My mom used to say at the end of a vacation, special things wouldn't be special if they were regular. I know plenty of regular things that are special and will never cease to make me happy. Like grande, half skim, half soy, two pump pepermint lattes. Or smiles. Or love.
But, there are somethings that just wouldn't be as special if they were regulars. Like waking up every morning to a beautiful beach, a big breakfast, and a relaxing day. It may take a while for that to get boring, but eventually it would. That's why going on vacation every once in a while gives us so many butterflies we can't sleep the night before. That's why when William asked if Uncle Tim and Aunt Izzie could just go back to Vermont and I could stay with them forever, she told them that I would eventually have to be the one that made them go to school, and do their homework, and go to bed, and eat real food instead of junkfood. She had a point. As great as it was to stay with the boys all weekend, it had to end before it lost all sense of excitement and specialty.

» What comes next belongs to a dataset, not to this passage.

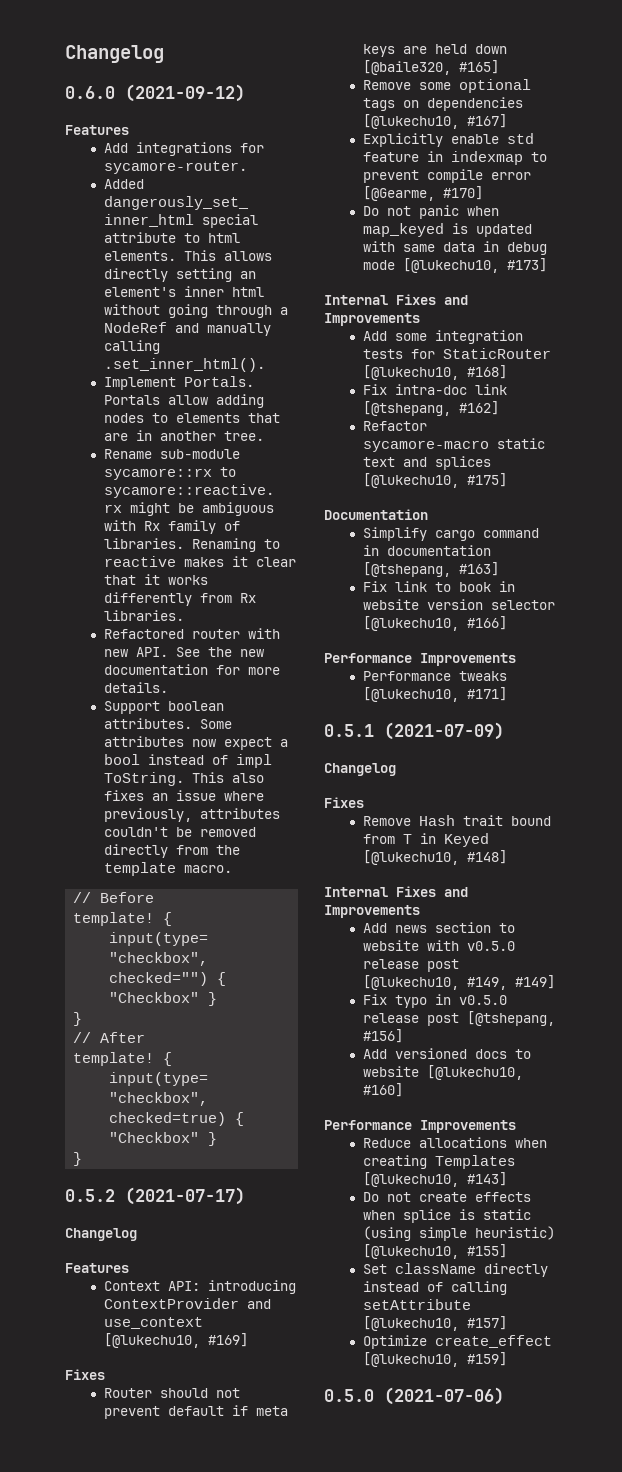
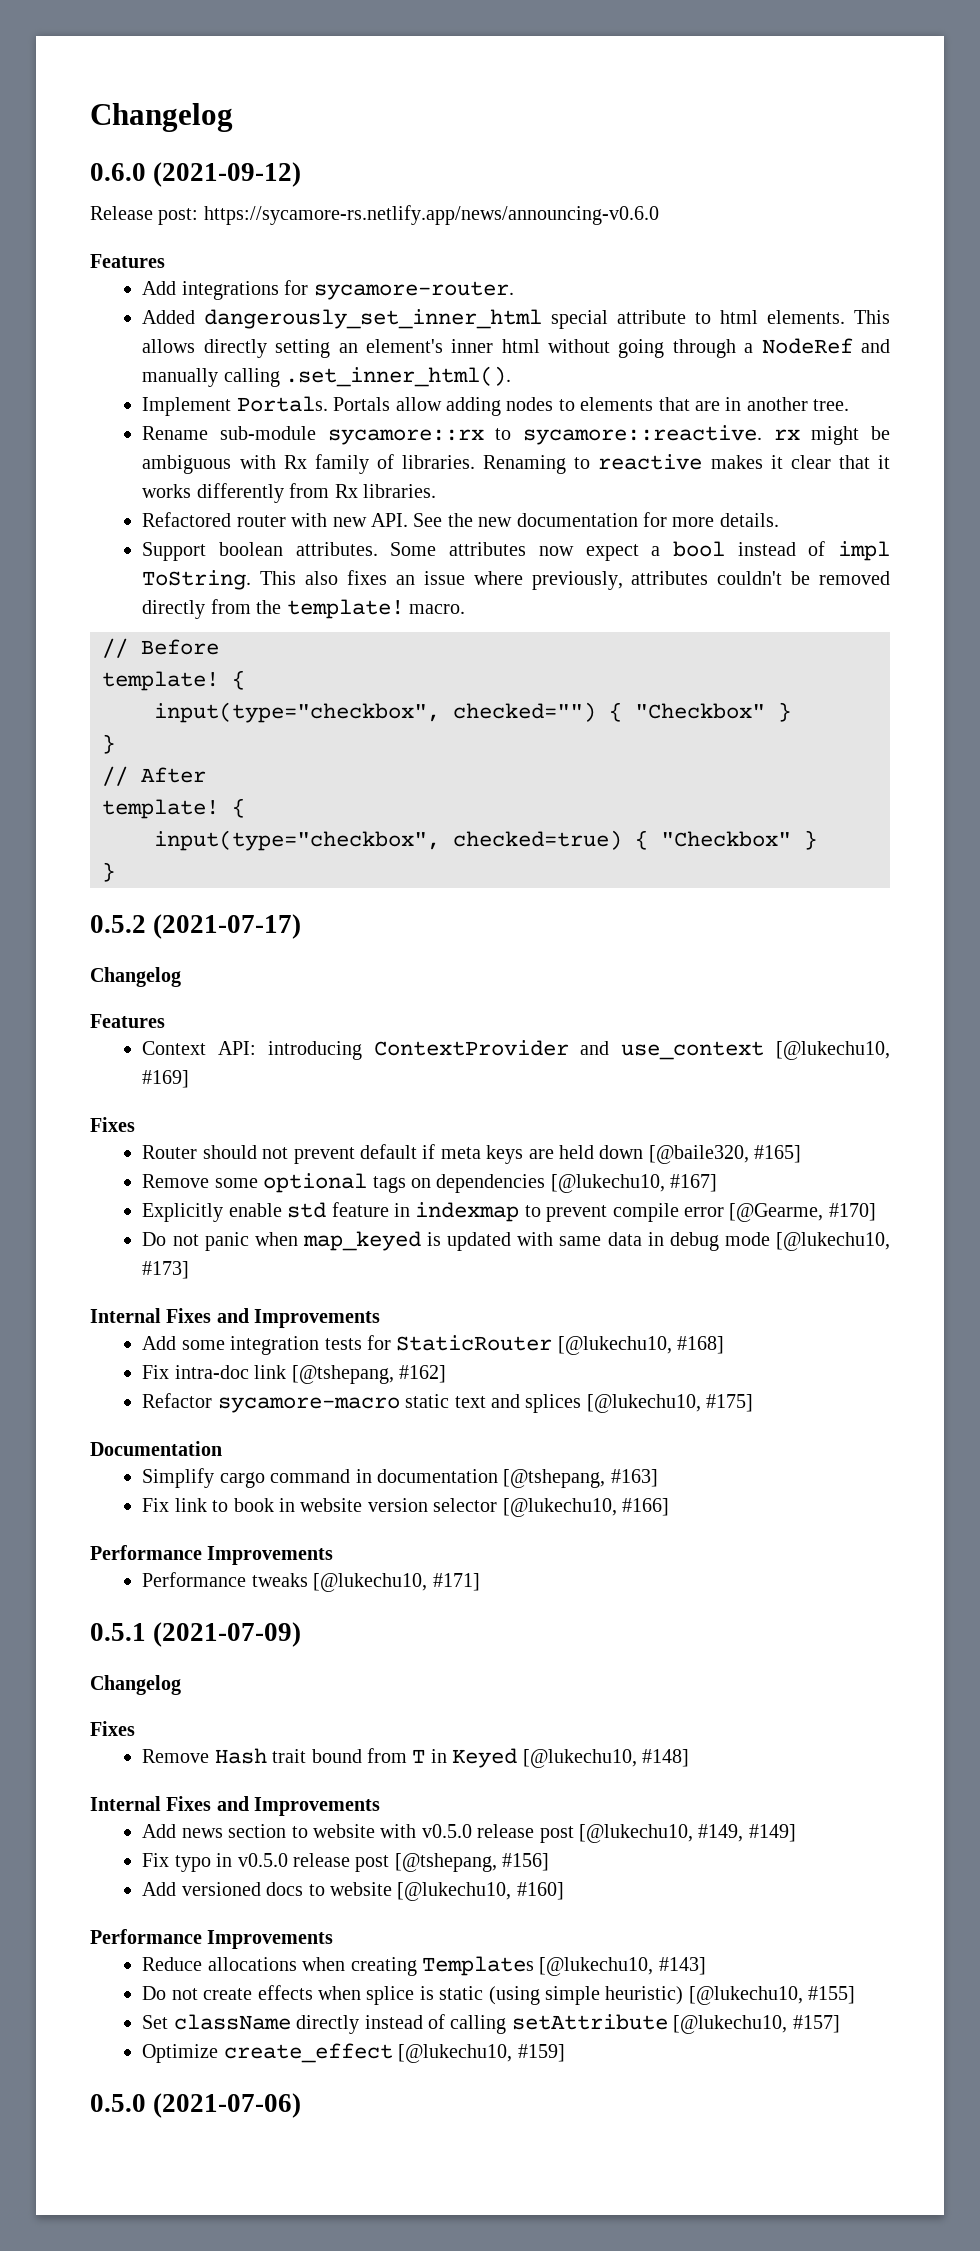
(245, 93) none -> [90,205,659,225] // Release post: https://sycamore-rs.netlify.app/news/announcing-v0.6.0
[103,862,176,876] template -> [286,599,404,619] template!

Driving home though, I got that feeling. The one that you get when you spent so long looking forward to something and then it's over and even though it was just as great as you thought it would be, you don't quite know what to do for a moment. It's a sad feeling. I've been looking forward to staying with the boys for months and even though it was exhausting and I needed some me time, I couldn't stop the tears as I drove away.
I love the life and excitement of being with them and for this weekend, I felt needed. It's always fun to feel needed and definitely fun to do something out of the normal routine. The loud, crazy boys were a welcomed change to the annoying college girls that I usually live with.
The scary part of the weekend was thinking about the phone call I received on Wednesday before I left. A job offer from Jason. First reaction? Thank goodness! The search is over and the offer is perfect! Second reaction? I'm soooo not ready for college to end. Third? The Chicago/Denver dilemma will never end. While I was thrilled at the offer, I was simultaneously devastated that it meant I'd be leaving Chicago. And the Dugan's. I know the feeling would be the same had the offer been in Chicago and I was that far away from my mountains and my family, but still. The knot was there and even though I don't see them all the time or even every weekend, the thought of only seeing them twice a year and having to share them then, was a lot to stomach coming off the weekend as I did.
I know that the offer is right. That for now (post-graduation), for some reason, Denver is where I should be... but is it unfair to say that I'm not ready for my magical Chicago life as a student to end? Cuz it's a really good thing.